O grande mistério da atualidade no Grêmio atende pelo nome de Gabriel. Desde que teve a primeira lesão no joelho esquerdo em 2013, rompendo os ligamentos em um treinamento em Salvador, na Bahia, o zagueiro viu a carreira ser interrompida para nunca mais ser retomada. Estima-se que, desde então, cinco cirurgias foram feitas – inclusive com equipe médica em São Paulo.

Com o Grêmio, o contrato vai até o final deste ano – até como forma de amparar o atleta, o clube o comprou junto ao Lajeadense e ainda em 2014 firmou um contrato longo, já ciente da gravidade do caso. O que se comenta é que a primeira cirurgia foi malsucedida e gerou uma grave infecção no pós-operatório, comprometendo a cartilagem do joelho.

“O Gabriel já vem há algum tempo com um pós-operatório complicado. O procedimento não foi realizado pelos médicos que estão no Grêmio agora, foram outros médicos. Ele teve uma infecção forte que resultou em um pós-operatório complicado e que levaram ele a uma dificuldade de retorno aos gramados”, comentou o médico Paulo Rabaldo em coletiva na última sexta-feira.

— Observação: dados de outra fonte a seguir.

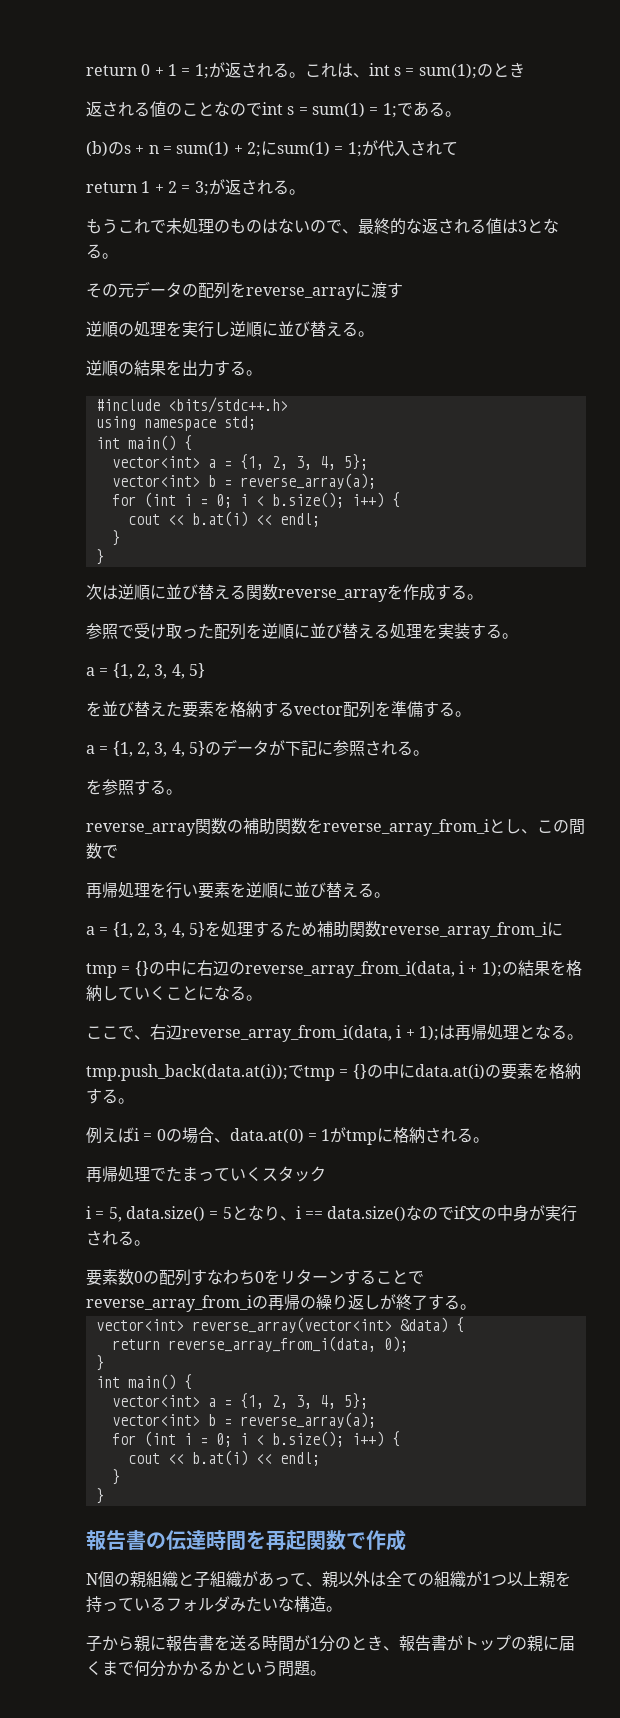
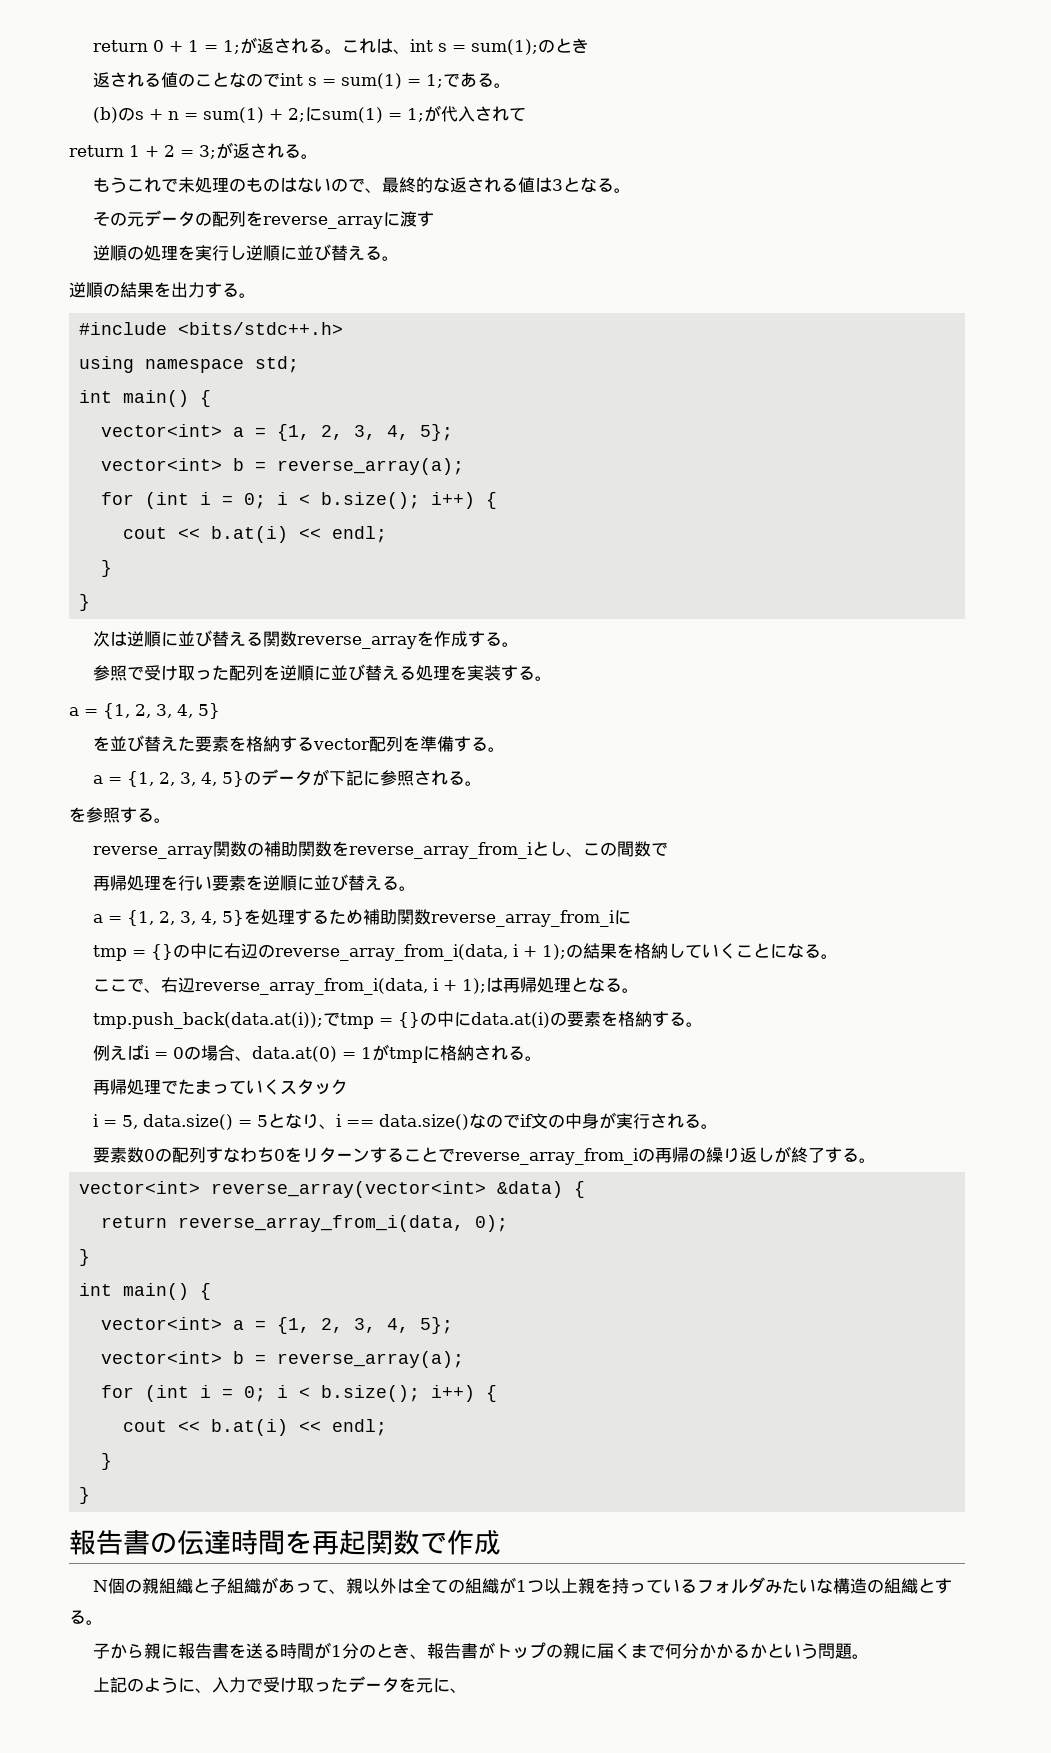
- N個の親組織と子組織があって、親以外は全ての組織が1つ以上親を持っているフォルダみたいな構造。
+ N個の親組織と子組織があって、親以外は全ての組織が1つ以上親を持っているフォルダみたいな構造の組織とする。
+ 上記のように、入力で受け取ったデータを元に、

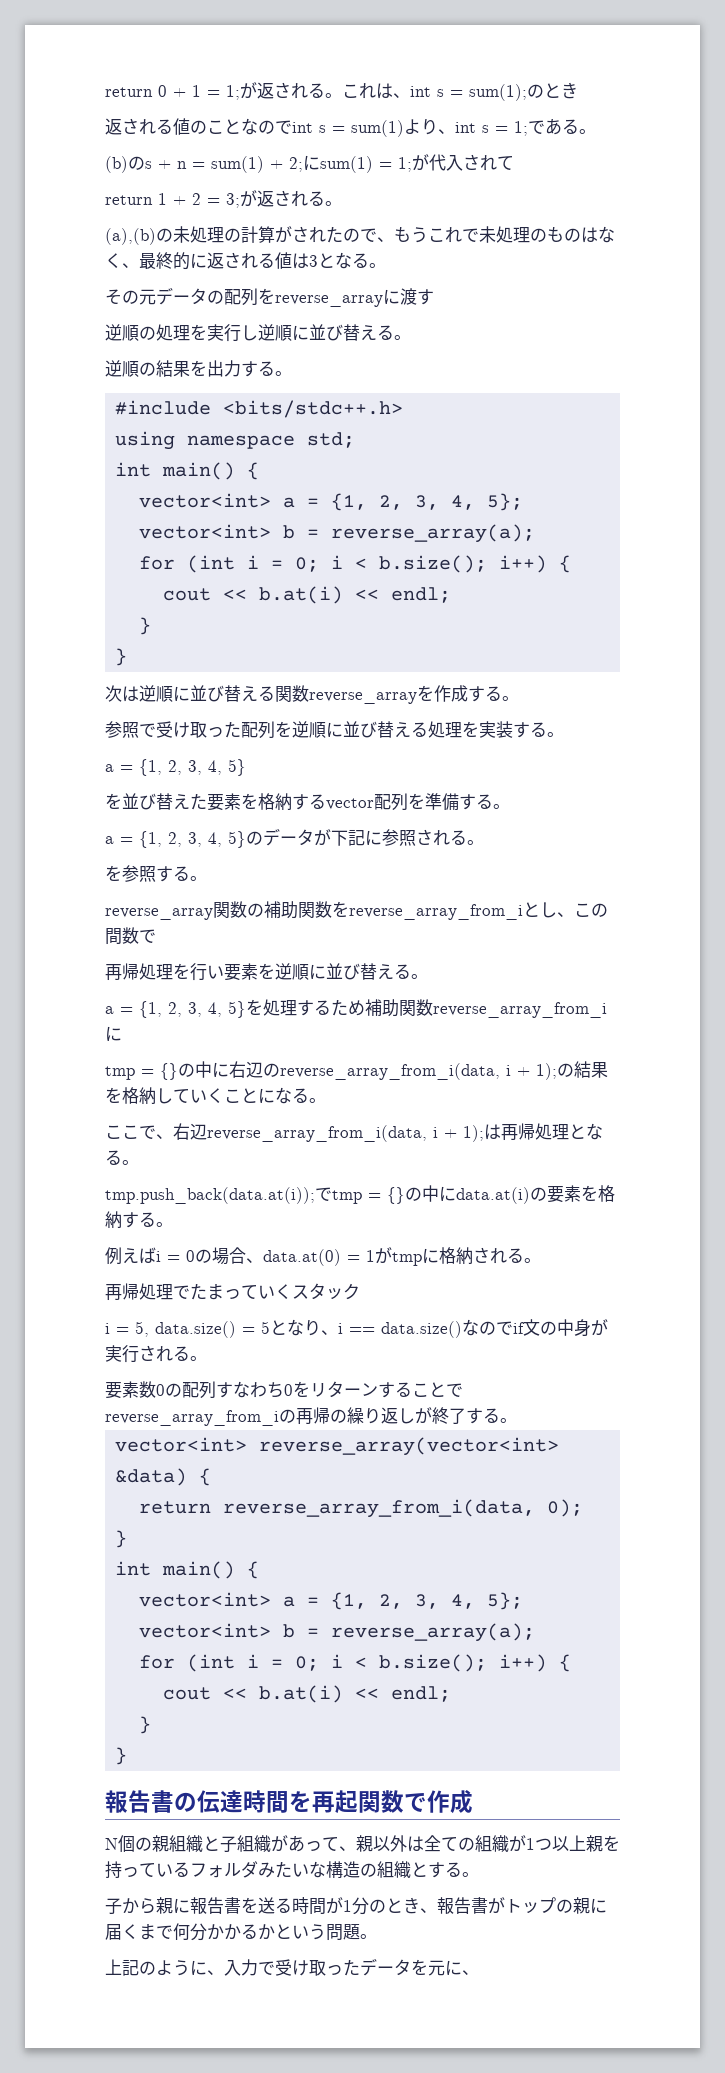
- 返される値のことなのでint s = sum(1) = 1;である。
+ 返される値のことなのでint s = sum(1)より、int s = 1;である。
- もうこれで未処理のものはないので、最終的な返される値は3となる。
+ (a),(b)の未処理の計算がされたので、もうこれで未処理のものはなく、最終的に返される値は3となる。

Apesar do tom pessimista, o departamento médico gremista não descarta um retorno aos gramados, algo aparentemente distante para o atleta de 30 anos, que não joga há seis.

“Até hoje se trabalha a possibilidade dele voltar a jogar. Porém, isso é uma questão de tempo. Não opinamos muito nisso porque foi uma lesão muito grave”.

A última aparição mais pública de Gabriel foi durante as comemorações do título da Copa do Brasil de 2016, quando participou da volta olímpica com os demais colegas. Ele mantém a rotina de fisioterapia e exercícios no CT do clube, com raríssimas entrevistas ou manifestações sobre o tema. O “caso Gabriel” é assunto quase proibido no tricolor.